*** Material provided Section Begins ***
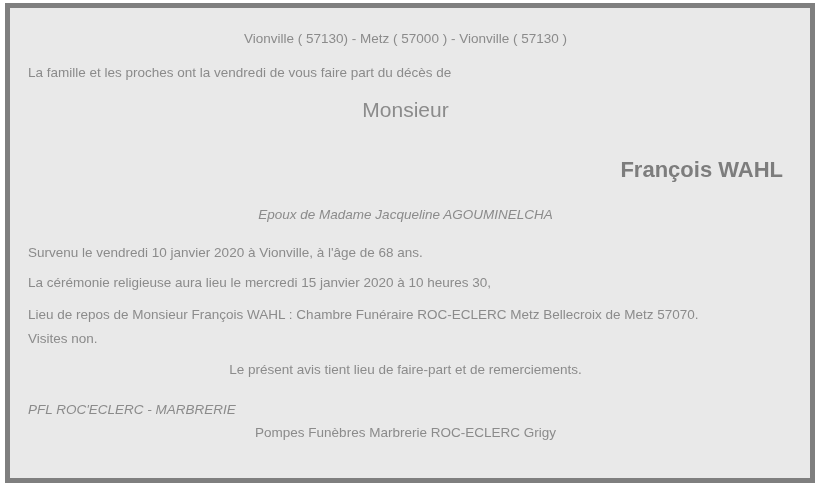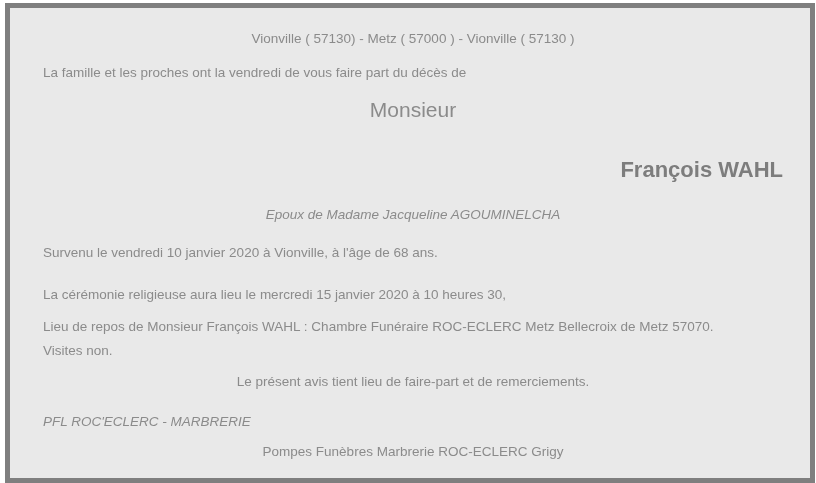--- a/index.html
+++ b/index.html
@@ -14,21 +14,21 @@
     background:#ffffff;
     font-family:"Liberation Sans", sans-serif;
     overflow:hidden;
   }
   .notice{
     position:absolute;top:3px;left:5px;right:1px;bottom:0;
     box-sizing:border-box;
     border:5px solid var(--border);
     background:var(--bg);
     color:var(--text);
-    padding:22px 27px 0 33px;
+    padding:22px 27px 0 18px;
   }
   .line{
     margin:0;
     font-size:13.5px;
     line-height:18px;
     text-align:left;
   }
   .center{text-align:center;}
   .cities{margin-top:0;}
   .intro{margin-top:16px;}
@@ -36,26 +36,26 @@
   .name{
     margin:33px 0 0 0;
     font-size:22px;
     line-height:33px;
     font-weight:bold;
     text-align:right;
     color:var(--name);
   }
   .spouse{margin-top:20px;font-style:italic;}
   .death{margin-top:20px;}
-  .ceremony{margin-top:24px;}
+  .ceremony{margin-top:12px;}
   .repose{margin-top:14px;}
   .visits{margin-top:6px;}
   .farewell{margin-top:13px;}
   .funeral-home{margin-top:22px;font-style:italic;}
-  .footer{margin-top:12px;}
+  .footer{margin-top:5px;}
 </style>
 </head>
 <body>
 
 <div class="notice">
   <p class="line center cities">Vionville ( 57130) - Metz ( 57000 ) - Vionville ( 57130 )</p>
   <p class="line intro">La famille et les proches ont la vendredi de vous faire part du décès de</p>
   <p class="line center civility">Monsieur</p>
   <h1 class="name">François WAHL</h1>
   <p class="line center spouse">Epoux de Madame Jacqueline AGOUMINELCHA</p>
*** Material provided Section Ends ***
- [About this task]:
Using the material above, extract the line that contains "font-weight:bold;" and every line after it, exactly as given; stop at the last line.

- [Answer box]:
     font-weight:bold;
     text-align:right;
     color:var(--name);
   }
   .spouse{margin-top:20px;font-style:italic;}
   .death{margin-top:20px;}
-  .ceremony{margin-top:24px;}
+  .ceremony{margin-top:12px;}
   .repose{margin-top:14px;}
   .visits{margin-top:6px;}
   .farewell{margin-top:13px;}
   .funeral-home{margin-top:22px;font-style:italic;}
-  .footer{margin-top:12px;}
+  .footer{margin-top:5px;}
 </style>
 </head>
 <body>
 
 <div class="notice">
   <p class="line center cities">Vionville ( 57130) - Metz ( 57000 ) - Vionville ( 57130 )</p>
   <p class="line intro">La famille et les proches ont la vendredi de vous faire part du décès de</p>
   <p class="line center civility">Monsieur</p>
   <h1 class="name">François WAHL</h1>
   <p class="line center spouse">Epoux de Madame Jacqueline AGOUMINELCHA</p>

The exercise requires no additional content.